→ Collected data
►

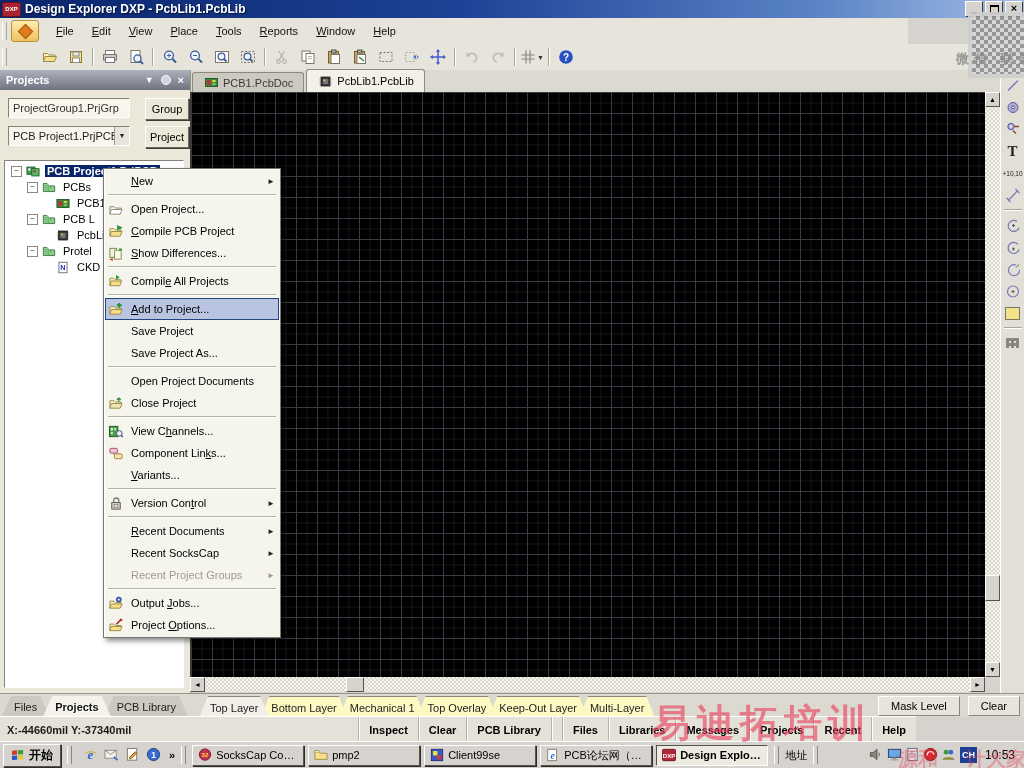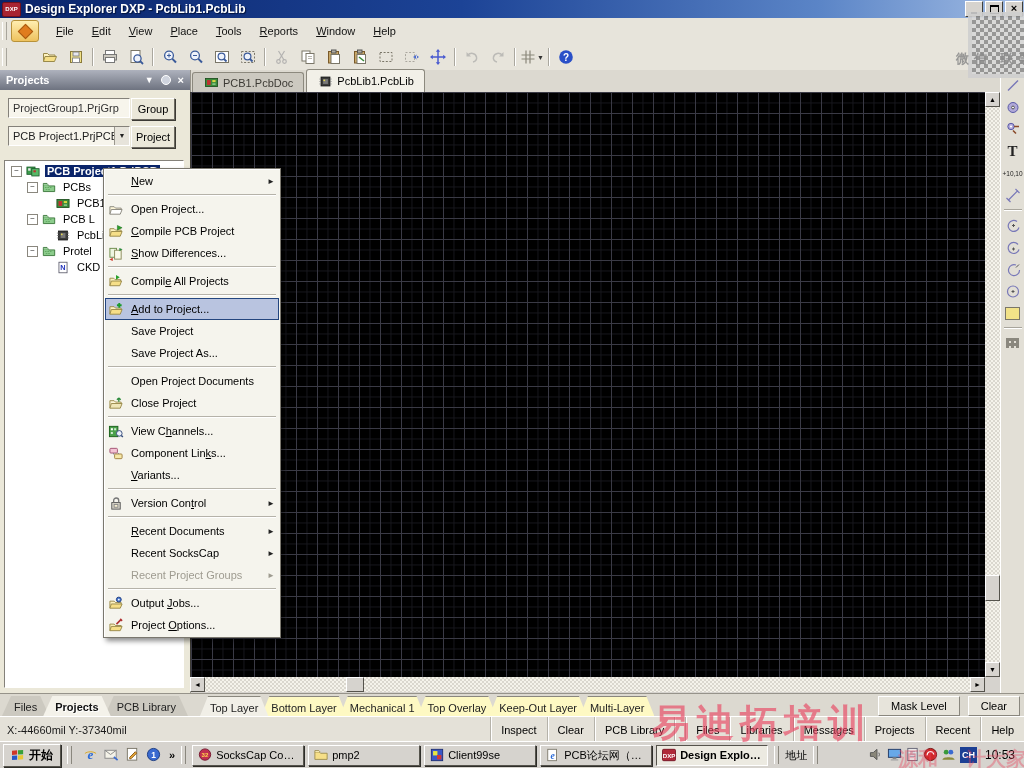--- a/index.html
+++ b/index.html
@@ -17,21 +17,21 @@
     color:#fff;font-size:6px;font-weight:bold;display:flex;align-items:center;justify-content:center;letter-spacing:0;}
   #title-text{font-weight:bold;font-size:12px;text-shadow:1px 1px 1px #00113a;}
   #win-buttons{margin-left:auto;display:flex;gap:2px;padding-right:3px;}
   .winbtn{width:16px;height:14px;background:#d6d3ce;border:1px solid;border-color:#fff #403f3a #403f3a #fff;
     display:flex;align-items:center;justify-content:center;font-size:9px;color:#000;line-height:1;}
   .glyph-min{width:6px;height:2px;background:#000;margin-top:7px;}
   .glyph-rest{width:7px;height:6px;border:1px solid #000;border-top-width:2px;}
   .glyph-close{font-size:11px;font-weight:bold;margin-top:-1px;}
 
   
-  #menubar{left:0;top:18px;width:1024px;height:26px;background:#e7e4db;display:flex;align-items:center;border-bottom:1px solid #d0cdc4;}
+  #menubar{left:0;top:18px;width:908px;height:26px;background:#e7e4db;display:flex;align-items:center;border-bottom:1px solid #d0cdc4;}
   #toolbar{left:0;top:44px;width:1024px;height:26px;background:#e7e4db;display:flex;align-items:center;border-bottom:1px solid #c8c5bc;}
   .grip{width:3px;height:18px;margin:0 4px 0 2px;border-left:1px solid #fff;border-right:1px solid #a8a59c;}
   #dxp-menu-icon{width:26px;height:20px;border:1px solid #b8923a;border-radius:3px;margin-right:8px;
     background:linear-gradient(#ffeeb0,#eec25e);position:relative;}
   #dxp-menu-icon::after{content:"";position:absolute;left:8px;top:5px;width:9px;height:9px;background:#e07c1e;transform:rotate(45deg);border:1px solid #a85a10;}
   .menu-item{padding:3px 9px 4px;color:#111;}
   .tb-btn{width:24px;height:22px;display:flex;align-items:center;justify-content:center;border:1px solid transparent;}
   .tb-btn.disabled{opacity:.55;filter:grayscale(.6);}
   .tb-sep{width:1px;height:18px;background:#aaa79e;border-right:1px solid #fff;margin:0 3px;}
   .dd-arrow{font-size:7px;margin-left:1px;color:#333;}
@@ -41,21 +41,21 @@
   .doctab{display:flex;align-items:center;gap:4px;padding:0 10px;height:19px;background:#ccc9c0;color:#3c3a34;
     border:1px solid #8c897e;border-bottom:none;border-radius:3px 3px 0 0;margin-left:2px;}
   .doctab.active{height:22px;background:#f2f0e8;color:#000;z-index:2;}
   .doctab .ic, .doctab .ic svg{width:15px;height:13px;}
 
   
   #projects-panel{left:0;top:70px;width:190px;height:623px;background:#ebe8d9;border-right:1px solid #96938a;}
   #pp-header{position:absolute;left:0;top:0;width:100%;height:20px;display:flex;align-items:center;gap:6px;padding:0 6px;box-sizing:border-box;
     background:linear-gradient(#aeb2bd,#6e7380);color:#fff;font-weight:bold;}
   #pp-header .hbtns{margin-left:auto;display:flex;gap:7px;align-items:center;font-size:9px;}
-  .pp-row{position:absolute;left:8px;display:flex;gap:1px;}
+  .pp-row{position:absolute;left:8px;display:flex;gap:15px;}
   .pp-input{width:112px;height:18px;line-height:18px;padding:0 4px;background:#f7f5ec;border:1px solid;border-color:#84817a #fff #fff #84817a;
     overflow:hidden;white-space:nowrap;color:#333;}
   .pp-select{width:101px;height:18px;line-height:18px;padding:0 15px 0 4px;background:#f7f5ec;border:1px solid;border-color:#84817a #fff #fff #84817a;
     overflow:hidden;white-space:nowrap;color:#222;position:relative;}
   .pp-select .sel-arrow{position:absolute;right:0;top:0;width:14px;height:18px;background:#e7e4db;border-left:1px solid #9a978e;
     display:flex;align-items:center;justify-content:center;font-size:7px;color:#222;}
   .pp-btn{width:42px;height:20px;background:#ebe8d9;border:1px solid;border-color:#fff #6d6a61 #6d6a61 #fff;
     display:flex;align-items:center;justify-content:center;box-shadow:1px 1px 0 #3c3a34;}
   #pp-tree{position:absolute;left:4px;top:90px;width:180px;height:528px;background:#fff;border:1px solid;border-color:#84817a #fff #fff #84817a;
     overflow:hidden;padding-top:2px;box-sizing:border-box;}
@@ -114,21 +114,21 @@
   .ltab.active{background:#f4f2ea;font-weight:bold;color:#111;text-shadow:1px 1px 0 #fff;z-index:2;}
   #layer-tabs{position:absolute;left:200px;top:2px;display:flex;height:20px;}
   .laytab{padding:2px 10px 0;margin-right:-7px;background:#fef9c3;color:#222;clip-path:polygon(8px 0,calc(100% - 8px) 0,100% 100%,0 100%);
     display:flex;align-items:center;border-top:1px solid #8a877e;}
   .laytab.active{background:#f1efe7;z-index:2;text-align:right;}
   #mask-group{position:absolute;right:4px;top:2px;display:flex;gap:8px;}
   .flatbtn{height:18px;padding:0 12px;background:#e7e4db;border:1px solid;border-color:#fff #8a877e #8a877e #fff;
     display:flex;align-items:center;}
 
   
-  #status-row{left:0;top:716px;width:1024px;height:25px;background:#e4e1d8;border-top:1px solid #fff;display:flex;align-items:center;}
+  #status-row{left:0;top:716px;width:916px;height:25px;background:#e4e1d8;border-top:1px solid #fff;display:flex;align-items:center;font-weight:bold;}
   #coords{padding-left:7px;color:#1a1a1a;}
   #panel-buttons{margin-left:auto;display:flex;align-items:center;height:100%;}
   .pb{height:100%;display:flex;align-items:center;padding:0 10px;border-left:1px solid #b5b2a9;box-shadow:inset 1px 0 0 #fff;}
   .pb-gap{width:10px;height:100%;border-left:1px solid #b5b2a9;box-shadow:inset 1px 0 0 #fff;}
 
   
   #taskbar{left:0;top:741px;width:1024px;height:27px;background:#d6d3ce;border-top:1px solid #fff;
     display:flex;align-items:center;gap:4px;padding:0 3px;box-sizing:border-box;}
   .tb-raised{background:#d6d3ce;border:1px solid;border-color:#fff #55534c #55534c #fff;box-shadow:1px 1px 0 #2e2d29;}
   #start-btn{height:21px;display:flex;align-items:center;gap:4px;padding:0 7px;font-weight:bold;font-size:12px;}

◄

→ TASK ITEM
Please show, exactly as written, every line above that contains the word "status".

→ EXERCISE SOLUTION
-  #status-row{left:0;top:716px;width:1024px;height:25px;background:#e4e1d8;border-top:1px solid #fff;display:flex;align-items:center;}
+  #status-row{left:0;top:716px;width:916px;height:25px;background:#e4e1d8;border-top:1px solid #fff;display:flex;align-items:center;font-weight:bold;}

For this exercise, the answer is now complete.